03 September 2011

Stubborn denial, not surprise, recalled on 9/11 anniversary

ALBUQUERQUE, N.M. —I was reading on online news page when an alert announced that an airplane had struck the World Trade Center in New York City. I had my suspicions as I moved to the TV in the living room.

Speculation that terrorists were behind the attack became certainty when the second plane hit, yet the horror unfolding before me was not surprising. For several years the counter-terrorist talking heads on the op-ed pages and Sunday morning news shows had been telling the American public that it was “only a matter of time” before al-Qaeda or some other violent Islamic fundamentalist group took their program of terror to U.S. soil. For the matter, al-Qaeda had already attacked the WTC in February 1993 and followed up with numerous other strikes around the world, including U.S. embassy bombings in Nairobi, Kenya, and Dar es Salaam, Tanzania, in the August 1998 and against a Navy destroyer, the USS Cole, in the Yemeni port of Aden in October 2000. What struck me was how easily the news coverage and a large share of public reaction shifted from disbelief into a narrative of lost innocence.

The American public’s lack of interest and knowledge about anything beyond its borders is legendary, but the public response to the 9/11 attacks required a staggering level of willful ignorance. Osama bin Laden and his compatriots told anyone willing to listen why they perceived the United States to be the leading source of evil for the world’s Muslims. They claimed America bankrolled corrupt governments in predominately Muslim lands, including the brutal dictatorships now under siege in the Middle East. They said the U.S. backed Israel with few reservations, thereby preventing any chance for peace or land settlements for dispossessed Palestinian, mostly Muslims. They pointed to American military bases in Saudi Arabia, the site of Islam’s two holiest cities, from which U.S. fought a limited war and waged siege against Iraq, an overwhelmingly Muslim nation.

Without discussing the truth of charges, they never registered in the American popular imagination. Public memory cherry picks the historical record and in the United States it downplays the nation’s birth in slavery, the decimation of indigenous peoples and the occupation of western lands. It ignores an infancy of intervention in the affairs of the others playing in America’s god-given sandbox of two continental landmasses that almost stretch from pole to pole. It overlooks the “splendid little war” in 1898 against the doddering Spanish empire in which the booty included stepping stones to Asia, the Philippines, Guam, and Hawaii. U.S. public memory extols the victories of World War II and the Cold War in Eurasia, but takes a pass on the bloody proxy wars waged in Africa, central America and southeast Asia, followed by more than a decade as the globe’s unrivaled superpower.

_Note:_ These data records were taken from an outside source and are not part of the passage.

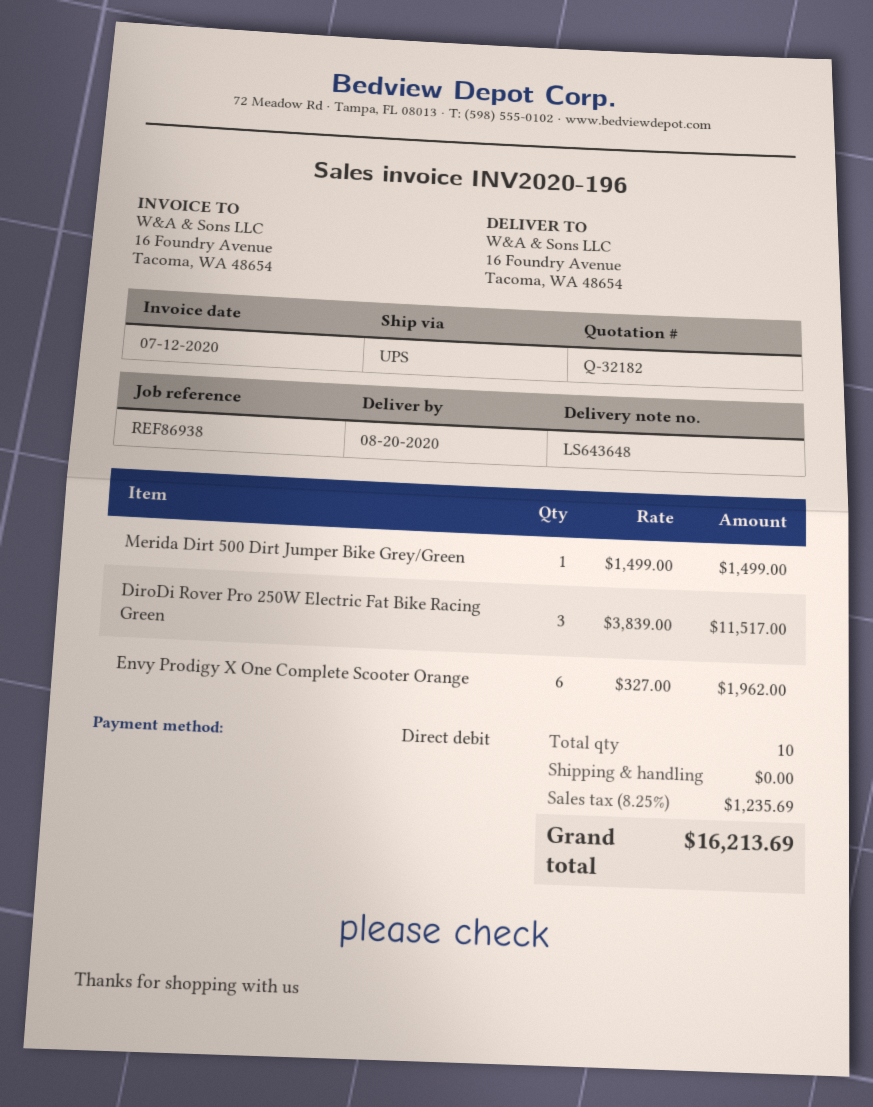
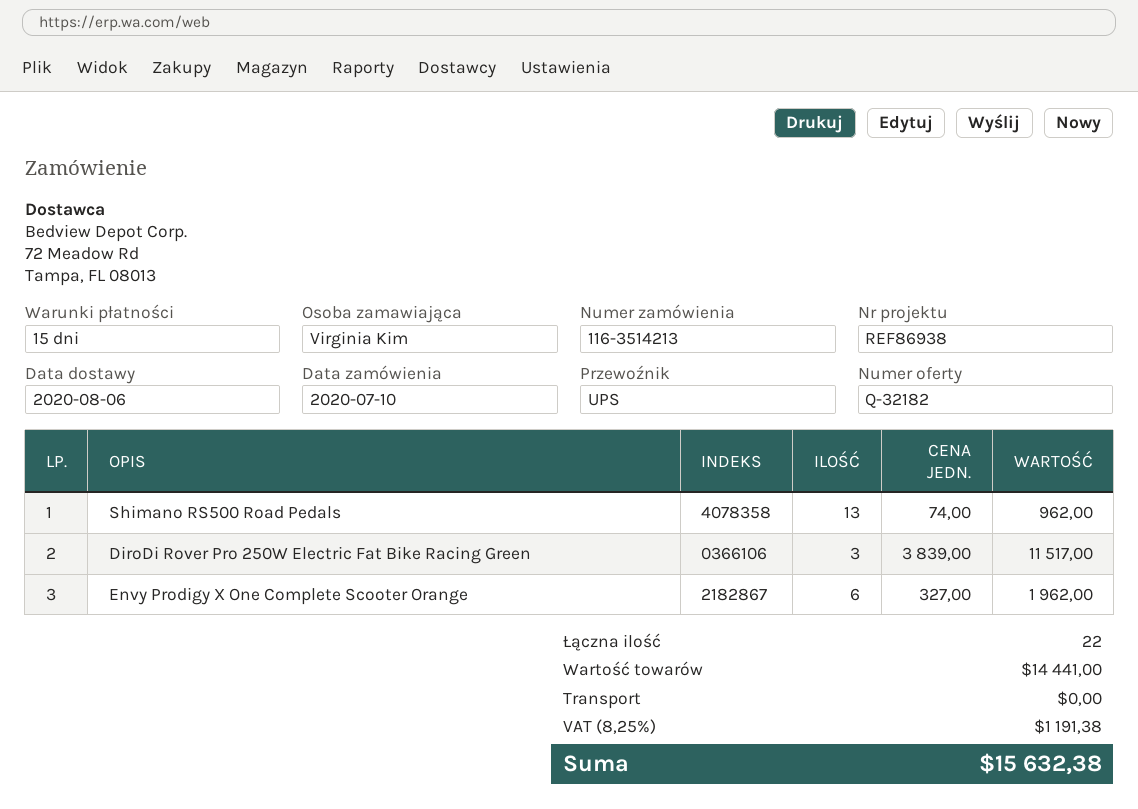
delivery date: 2020-08-20 -> 2020-08-06
Merida Dirt 500 Dirt Jumper Bike Grey/Green: 1 x 1499.00 = 1499.00 -> none
Shimano RS500 Road Pedals: none -> 13 x 74.00 = 962.00
total quantity: 10 -> 22
tax: 8.25% = 1235.69 -> 8.25% = 1191.38
total: 16213.69 -> 15632.38

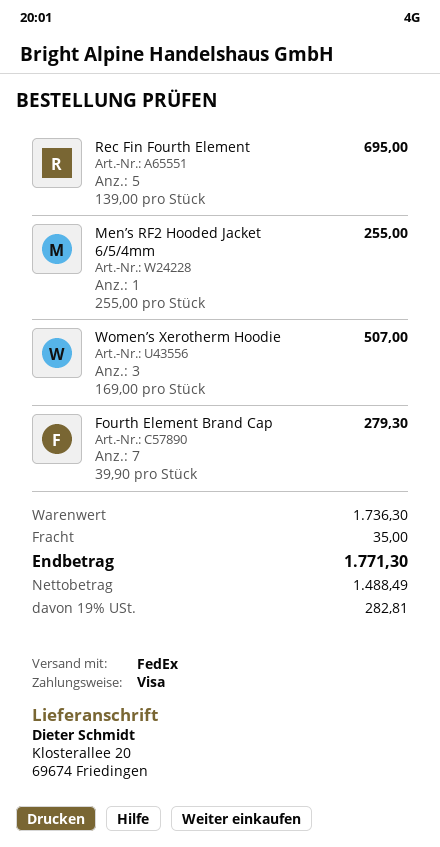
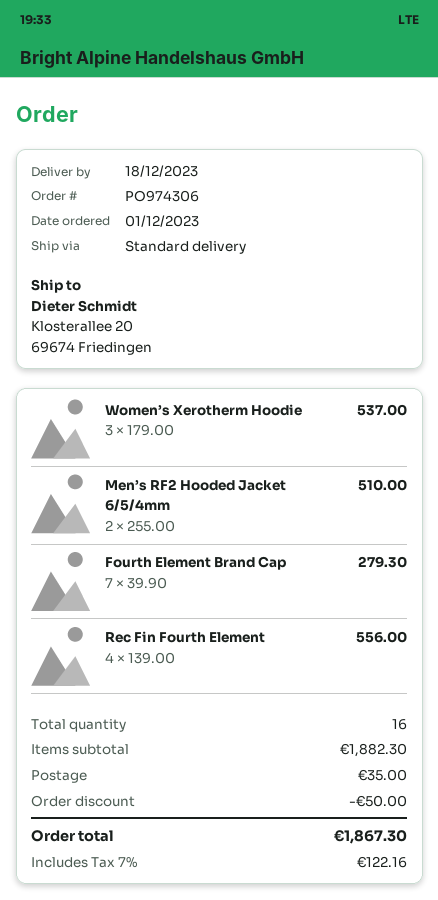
shipping method: FedEx -> standard
Rec Fin Fourth Element: 5 x 139.00 = 695.00 -> 4 x 139.00 = 556.00
Men’s RF2 Hooded Jacket 6/5/4mm: 1 x 255.00 = 255.00 -> 2 x 255.00 = 510.00
Women’s Xerotherm Hoodie: 3 x 169.00 = 507.00 -> 3 x 179.00 = 537.00
subtotal: 1736.30 -> 1882.30
discount: none -> 50.00
tax: 19% = 282.81 -> 7% = 122.16
total: 1771.30 -> 1867.30

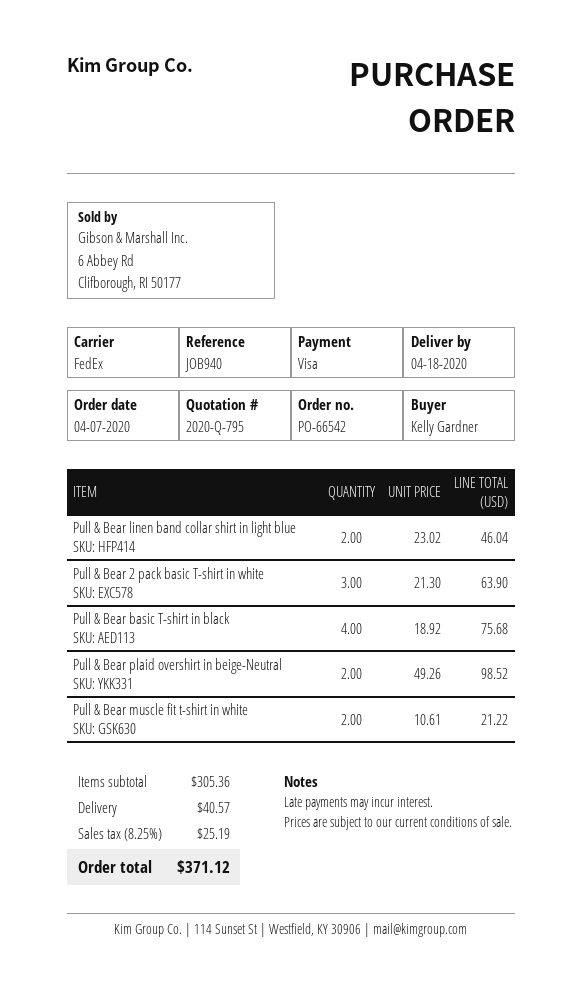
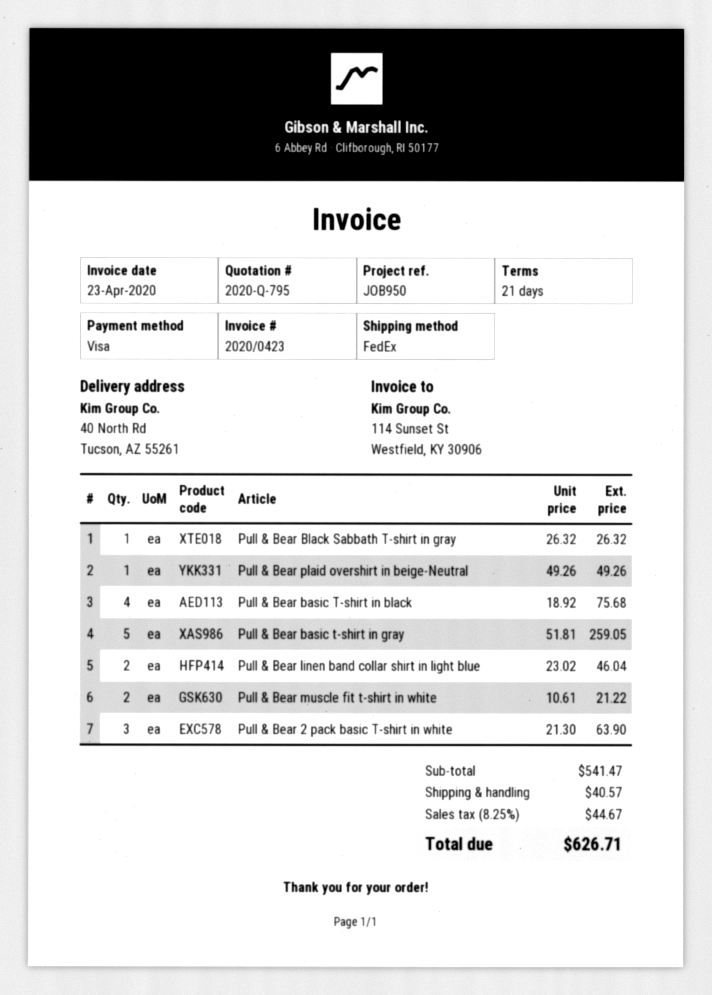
reference: JOB940 -> JOB950
Pull & Bear plaid overshirt in beige-Neutral: 2 x 49.26 = 98.52 -> 1 x 49.26 = 49.26
Pull & Bear Black Sabbath T-shirt in gray: none -> 1 x 26.32 = 26.32
Pull & Bear basic t-shirt in gray: none -> 5 x 51.81 = 259.05
subtotal: 305.36 -> 541.47
tax: 8.25% = 25.19 -> 8.25% = 44.67
total: 371.12 -> 626.71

In 2001, if you put aside our colonial and national history and accepted without reservation that the United States was the global beacon of freedom and democracy, then it wasn’t much of a stretch to believe that America had been blindsided by evil incarnate. The perpetrators had to be irredeemably immoral to attack the generous paterfamilias, the reasoning went.

Yes, the Bush administration and its ideological compatriots manipulated post-9/11 fears to support their political ends, but the American public failed too. We allowed the powerful to mold our comprehension of the past, present and future into a child’s fairytale in which stubborn, stupid denial masqueraded itself as innocence.

Afterword: Three days after posting this, I ran across a NY Daily News online series on the 10th anniversary of the 9/11 attacks and the headline of the first story was "When our innocence was lost forever."